When I first started teaching in a Nottingham grammar school in 1970, I was allocated a General Studies class and I chose to offer Local History as a mind-broadening experience.
One of the students wanted to know about the “ruin that looks like Chatsworth” that he’d spotted driving south down the M1 near Chesterfield. This was Sutton Scarsdale Hall, last inhabited by descendants of Sir Richard Arkwright, the cotton-spinning inventor.
I rang a librarian who told me the person to talk to about the Arkwright family was an adult-education lecturer, Chris Charlton, who explained that Richard Arkwright and his partners chose Cromford for the site of their water-powered factory because of two sources of water – the Bonsall Brook and a lead-mine adit called the Cromford Moor Sough.
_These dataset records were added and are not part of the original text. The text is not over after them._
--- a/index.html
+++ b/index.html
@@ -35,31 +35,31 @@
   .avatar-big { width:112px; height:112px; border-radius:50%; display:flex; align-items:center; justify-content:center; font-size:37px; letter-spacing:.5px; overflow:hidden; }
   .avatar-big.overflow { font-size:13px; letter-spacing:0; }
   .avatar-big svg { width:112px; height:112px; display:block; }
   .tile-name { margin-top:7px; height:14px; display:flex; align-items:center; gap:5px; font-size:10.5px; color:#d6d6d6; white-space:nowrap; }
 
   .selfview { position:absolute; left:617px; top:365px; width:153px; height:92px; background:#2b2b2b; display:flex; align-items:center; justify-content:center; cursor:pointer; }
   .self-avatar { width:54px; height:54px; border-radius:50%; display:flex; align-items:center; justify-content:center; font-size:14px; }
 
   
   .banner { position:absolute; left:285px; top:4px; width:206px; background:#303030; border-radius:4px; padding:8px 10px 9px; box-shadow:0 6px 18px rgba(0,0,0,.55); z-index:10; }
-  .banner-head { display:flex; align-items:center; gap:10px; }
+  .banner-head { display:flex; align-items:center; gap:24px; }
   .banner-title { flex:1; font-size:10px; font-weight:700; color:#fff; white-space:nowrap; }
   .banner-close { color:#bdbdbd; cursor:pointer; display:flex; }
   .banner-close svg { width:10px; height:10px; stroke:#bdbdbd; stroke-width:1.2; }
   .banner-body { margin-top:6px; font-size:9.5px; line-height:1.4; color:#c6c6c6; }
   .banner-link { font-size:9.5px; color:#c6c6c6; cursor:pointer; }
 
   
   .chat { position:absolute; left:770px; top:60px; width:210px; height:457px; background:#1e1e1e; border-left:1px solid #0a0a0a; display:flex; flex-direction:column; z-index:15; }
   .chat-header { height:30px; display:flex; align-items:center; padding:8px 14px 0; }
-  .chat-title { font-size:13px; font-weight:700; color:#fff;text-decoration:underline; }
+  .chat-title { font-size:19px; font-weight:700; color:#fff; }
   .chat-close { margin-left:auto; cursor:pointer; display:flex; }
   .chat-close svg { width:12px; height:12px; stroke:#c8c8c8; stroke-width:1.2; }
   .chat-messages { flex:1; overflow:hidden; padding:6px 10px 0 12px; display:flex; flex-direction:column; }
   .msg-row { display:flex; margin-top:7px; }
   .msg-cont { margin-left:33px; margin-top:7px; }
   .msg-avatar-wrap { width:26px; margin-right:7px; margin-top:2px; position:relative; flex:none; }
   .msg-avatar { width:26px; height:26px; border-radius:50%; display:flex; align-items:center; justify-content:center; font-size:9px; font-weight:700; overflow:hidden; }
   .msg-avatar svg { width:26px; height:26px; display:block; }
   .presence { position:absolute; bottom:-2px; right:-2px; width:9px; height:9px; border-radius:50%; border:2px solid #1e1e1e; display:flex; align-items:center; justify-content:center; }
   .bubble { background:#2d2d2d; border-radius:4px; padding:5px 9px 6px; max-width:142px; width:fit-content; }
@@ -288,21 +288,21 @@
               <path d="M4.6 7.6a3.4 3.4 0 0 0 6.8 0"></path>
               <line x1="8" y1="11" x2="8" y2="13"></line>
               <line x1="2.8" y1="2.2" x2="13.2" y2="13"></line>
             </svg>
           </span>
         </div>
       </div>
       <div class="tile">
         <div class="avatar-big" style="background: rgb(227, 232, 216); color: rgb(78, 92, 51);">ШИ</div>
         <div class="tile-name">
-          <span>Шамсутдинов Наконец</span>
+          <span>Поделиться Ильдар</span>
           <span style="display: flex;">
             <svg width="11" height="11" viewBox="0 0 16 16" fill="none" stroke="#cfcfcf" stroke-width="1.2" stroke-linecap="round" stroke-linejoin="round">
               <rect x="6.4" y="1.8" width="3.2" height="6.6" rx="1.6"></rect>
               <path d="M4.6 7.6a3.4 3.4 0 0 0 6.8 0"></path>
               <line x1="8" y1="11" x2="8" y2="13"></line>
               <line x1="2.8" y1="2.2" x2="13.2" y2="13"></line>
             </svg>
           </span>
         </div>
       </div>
Chris persuaded me to bring a minibus-load of sixth-formers to Derbyshire to do voluntary conservation work in preparation for the Arkwright Festival, celebrating the bicentenary of Richard Arkwright’s Cromford cotton mills in 1771.
Our project was to clear out tons of accumulated mud from what was then known as the Bear Pit, which has no connection whatsoever with bears.
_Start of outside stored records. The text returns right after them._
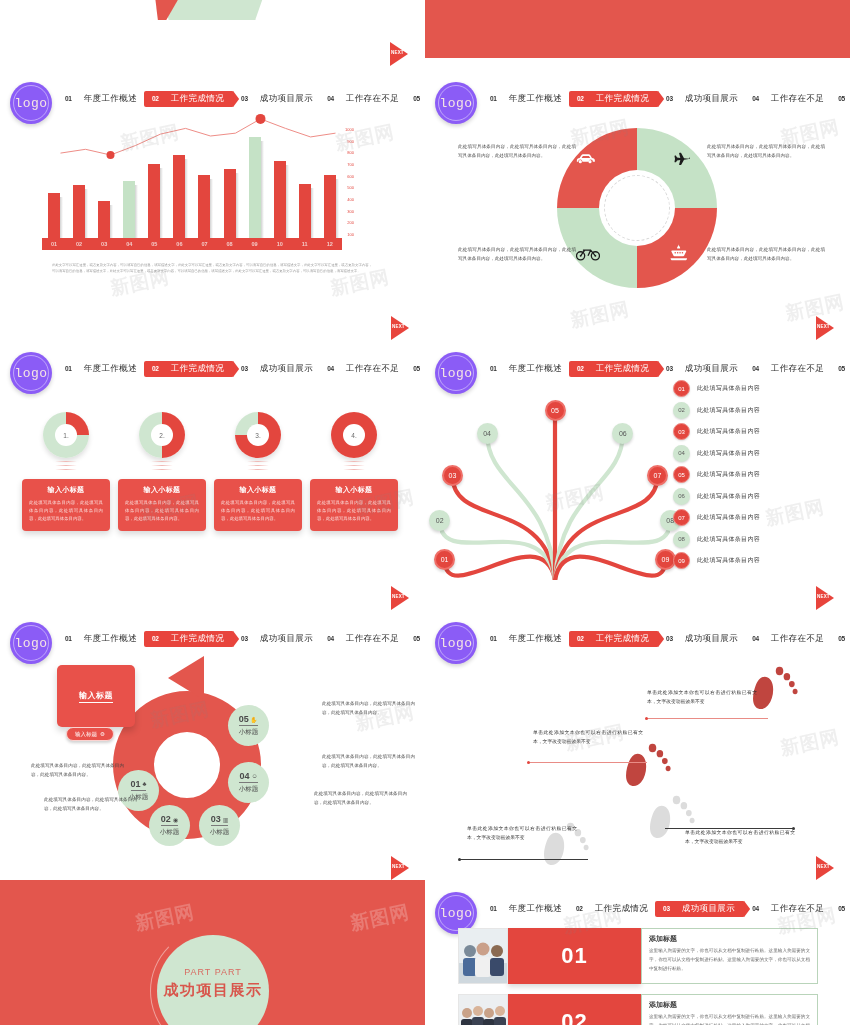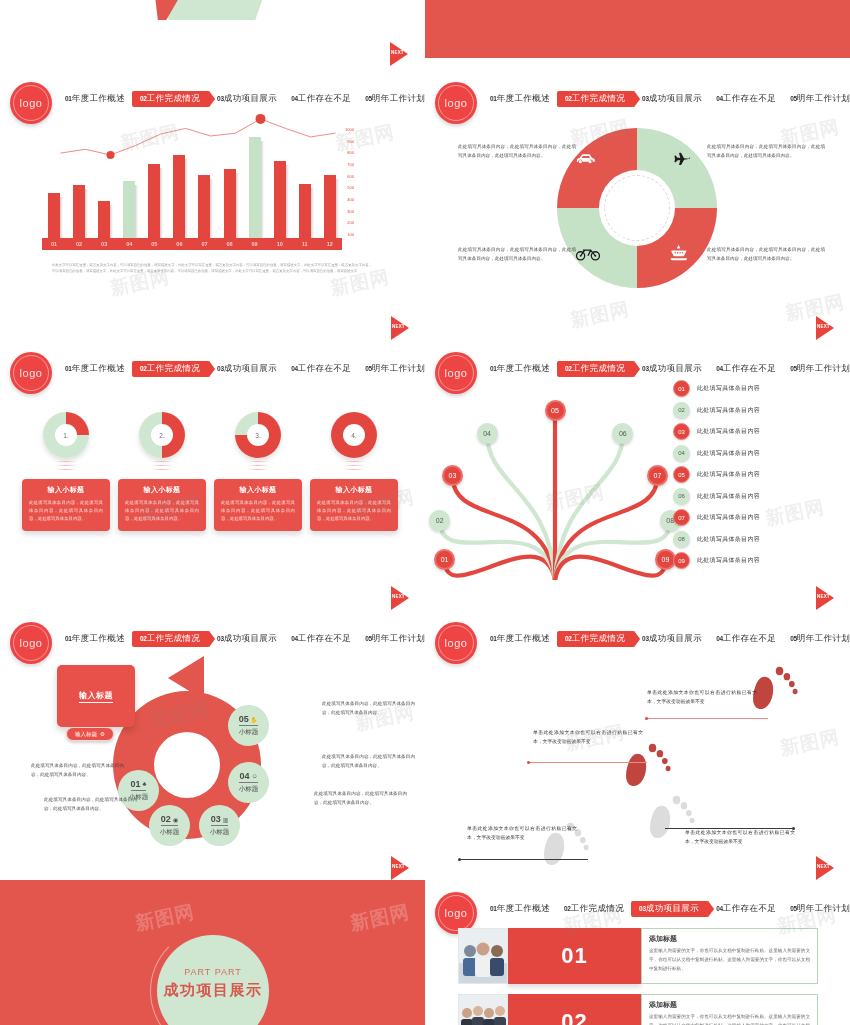--- a/index.html
+++ b/index.html
@@ -11,33 +11,33 @@
   }
   .page { position: relative; width: 850px; height: 1025px; background:#fff; }
 
   
   .slide { position: absolute; width: 425px; height: 280px; background: #fff; overflow: hidden; }
 
   
   .navbar { position: absolute; top: 12px; left: 0; width: 425px; height: 34px; }
   .logo {
     position: absolute; left: 10px; top: 0px; width: 42px; height: 42px;
-    border-radius: 50%; background: #ef4444;
+    border-radius: 50%; background: #8b5cf6;
     box-shadow: 0 2px 4px rgba(0,0,0,.18);
     display: flex; align-items: center; justify-content: center;
-    color: #f6e6e3; font-size: 11px; letter-spacing: .5px;
-    font-family: Liberation Sans, sans-serif;
+    color: #f6e6e3; font-size: 13px; letter-spacing: .5px;
+    font-family: Liberation Mono, monospace;
   }
   .logo::after{
     content:""; position:absolute; left:3px; top:3px; right:3px; bottom:3px;
     border-radius:50%; border:1px solid rgba(255,255,255,.45);
   }
   .navitems { position: absolute; left: 58px; top: 9px; right: 4px;
     display: flex; align-items: center; gap: 0px; }
-  .navitem { display: flex; align-items: baseline; gap: 0; padding: 2px 7px;
+  .navitem { display: flex; align-items: baseline; gap: 12px; padding: 2px 7px;
     white-space: nowrap; position: relative; }
   .navnum { font-size: 6.5px; font-weight: bold; color: #333; letter-spacing: -.3px;}
   .navlabel { font-size: 8.5px; color: #2b2b2b; letter-spacing: .4px; }
   .navitem.active { background: #e8443c; border-radius: 2px; padding: 2px 10px 2px 8px; }
   .navitem.active .navnum, .navitem.active .navlabel { color: #fff; }
   .navitem.active::after{
     content:""; position:absolute; right:-5px; top:0; bottom:0; width:6px;
     background:#e8443c; clip-path: polygon(0 0, 100% 50%, 0 100%);
   }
This hole in the ground, hidden behind the shops at the bottom of Cromford Hill, is the junction between three watercourses which connected the brook and the sough with the mill-site downstream.
Soughs are tunnels, built at a shallow downward gradient to drain lead-mining areas, prodigious engineering feats in their day, and this one was distinguished by its thermal water, which remained constantly at 52°F throughout the year.
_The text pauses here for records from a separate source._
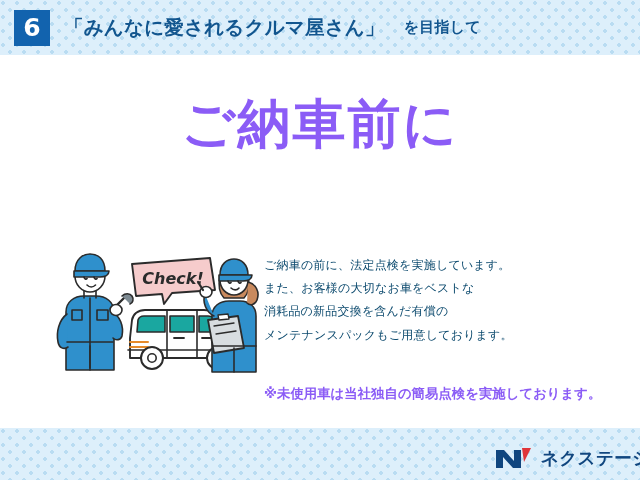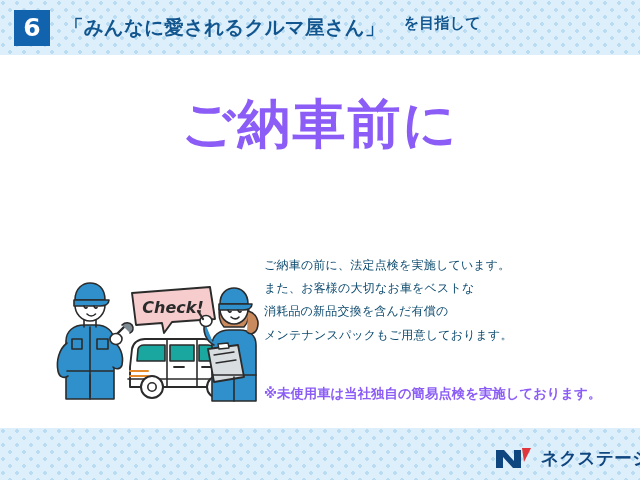--- a/index.html
+++ b/index.html
@@ -63,21 +63,21 @@
     text-align: center;
     font-family: "DejaVu Sans", sans-serif;
     letter-spacing: 0px;
     flex: none;
   }
   #header-title {
     margin-left: 14px;
     color: #12568f;
     white-space: nowrap;
     display: flex;
-    align-items: flex-start;
+    align-items: center;
   }
   #header-title-main {
     font-size: 19.5px;
     font-weight: bold;
     letter-spacing: 0.2px;
   }
   #header-title-suffix {
     font-size: 15px;
     font-weight: bold;
     letter-spacing: 0.2px;
@@ -142,21 +142,21 @@
     font-size: 13.3px;
     font-weight: bold;
     font-family: "DejaVu Sans", "Liberation Sans", sans-serif;
     white-space: nowrap;
     letter-spacing: 0.1px;
   }
 
   
   #illustration {
     position: absolute;
-    top: 220px;
+    top: 191px;
     left: 52px;
     width: 215px;
     height: 140px;
   }
   #illustration svg { display: block; }
 
   
   #footer-logo {
     position: absolute;
     top: 444px;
A complex system of watercourses enabled the mills to take supply from either the Bonsall Brook or – especially in times of drought or frost – from the Cromford Moor Sough, or to use either to act as a reservoir to the other.
Much of the water which drained from the Cromford Moor Sough was lost in 1837 when a consortium of lead-miners completed the Meerbrook Sough, which drains lower down the Derwent Valley at Whatstandwell: after litigation concluded unsuccessfully in 1846 the Cromford Mills diversified away from cotton-manufacture, which finally ceased in 1891.
We laboured with buckets and ladders for several Sundays, aided on at least one occasion by the fire brigade, who were equipped to get water from where it is to where it’s wanted.
By the time of the festival in midsummer the Bear Pit looked respectable.
Several years later, when I was teaching in Sheffield, Chris persuaded me to bring a group of Yorkshire kids to clear out the Bear Pit a second time. One of the Nottingham group, then his twenties, turned up and roared with laughter at the sight of us shifting another few tons of mud. He said it was a site for sore eyes.
Meanwhile, Chris Charlton changed my life, recruiting me to teach extramural classes in Matlock and elsewhere. My part-time career in architectural and social history became Mike Higginbottom Interesting Times, which still provides me with occupation and enjoyment fifty years after the Arkwright Festival.
The 80-page, A4 handbook for the 2016 The Derbyshire Derwent Valley tour, with text, photographs, maps and a reading list, is available for purchase, price £10.00 including postage and packing. To order a copy, please click here or, if you prefer, send a cheque, payable to Mike Higginbottom, to 63 Vivian Road, Sheffield, S5 6WJ.
Experience is never wasted.
Cromford is an area I know quire well and was surprised by the heading of Bear Pit. The only one I knew of was the one in
The Botanical gardens in Sheffield.
However Don and I were members of the Peak district mines Historical society and spent time digging out soughs and remains in Lathkill Dale but no sign of bears there either!!